Neurologist and chief medical officer of Nox Health, Jeffrey Durmer, MD, PhD, who was not involved in the task force, thinks the newly published paper is a “great step for scientists to have these guidelines and will help them add to the RLS literature.
“By standardizing animal models, these guidelines offer a better route to discovery and reduce animal use because new studies can build off of studies that have already been done.
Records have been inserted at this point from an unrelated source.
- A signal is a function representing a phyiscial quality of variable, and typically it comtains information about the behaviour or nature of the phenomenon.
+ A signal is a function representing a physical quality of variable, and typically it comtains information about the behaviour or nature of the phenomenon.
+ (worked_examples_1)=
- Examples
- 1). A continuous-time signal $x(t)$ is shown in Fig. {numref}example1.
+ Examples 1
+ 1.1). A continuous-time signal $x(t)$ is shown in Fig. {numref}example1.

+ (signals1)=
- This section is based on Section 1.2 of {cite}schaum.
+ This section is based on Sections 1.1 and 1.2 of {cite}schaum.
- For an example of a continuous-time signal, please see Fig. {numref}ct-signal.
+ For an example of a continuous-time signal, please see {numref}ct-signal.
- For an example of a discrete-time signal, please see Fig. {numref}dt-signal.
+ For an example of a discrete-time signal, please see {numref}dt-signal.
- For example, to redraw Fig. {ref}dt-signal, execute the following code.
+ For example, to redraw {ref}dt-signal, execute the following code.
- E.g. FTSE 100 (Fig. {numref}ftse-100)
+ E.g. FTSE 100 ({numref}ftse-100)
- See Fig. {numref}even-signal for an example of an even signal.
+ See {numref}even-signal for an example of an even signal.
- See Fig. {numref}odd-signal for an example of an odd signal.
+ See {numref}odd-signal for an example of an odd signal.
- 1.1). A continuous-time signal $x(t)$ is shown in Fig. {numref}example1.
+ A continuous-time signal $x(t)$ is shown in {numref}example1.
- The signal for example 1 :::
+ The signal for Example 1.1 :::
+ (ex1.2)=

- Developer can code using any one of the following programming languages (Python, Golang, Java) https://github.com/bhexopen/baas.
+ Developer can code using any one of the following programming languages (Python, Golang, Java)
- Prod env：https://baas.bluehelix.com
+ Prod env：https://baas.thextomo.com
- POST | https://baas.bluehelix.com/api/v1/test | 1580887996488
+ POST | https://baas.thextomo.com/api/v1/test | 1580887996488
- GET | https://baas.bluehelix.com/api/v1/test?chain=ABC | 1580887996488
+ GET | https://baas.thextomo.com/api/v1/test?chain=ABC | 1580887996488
The most innovative research happens when a field of research becomes broader and enables bench-to-bedside collaboration.
“The consensus guidelines are meaningful because this is the first time there are standards built around the concept of having consistent animal models from lab to lab.”
The same IRLSSG task force is also working on guidelines for construct validity of RLS animal models. The two papers will complement one another and together act as a comprehensive roadmap to the creation and testing of novel RLS animal models. As with any set of guidelines, updates will need to be made as sufficient additional clinical and experimental data become available.
“Once both guidelines are published, we hope to see new research published in the field of RLS animal models at a higher rate than before, ultimately accelerating the understanding of the pathophysiology of RLS and the development of novel and more effective treatments for this afflicting disorder,” the authors say.
Jane Kollmer is co-owner of Ch/At Communications, which provides writing and editing services to clients in the healthcare and travel industries.
Salminen AV, Silvani A, Allen RP, et al. Consensus guidelines on rodent models of restless legs syndrome. Mov Disord. 2021 Mar;36(3):558-69.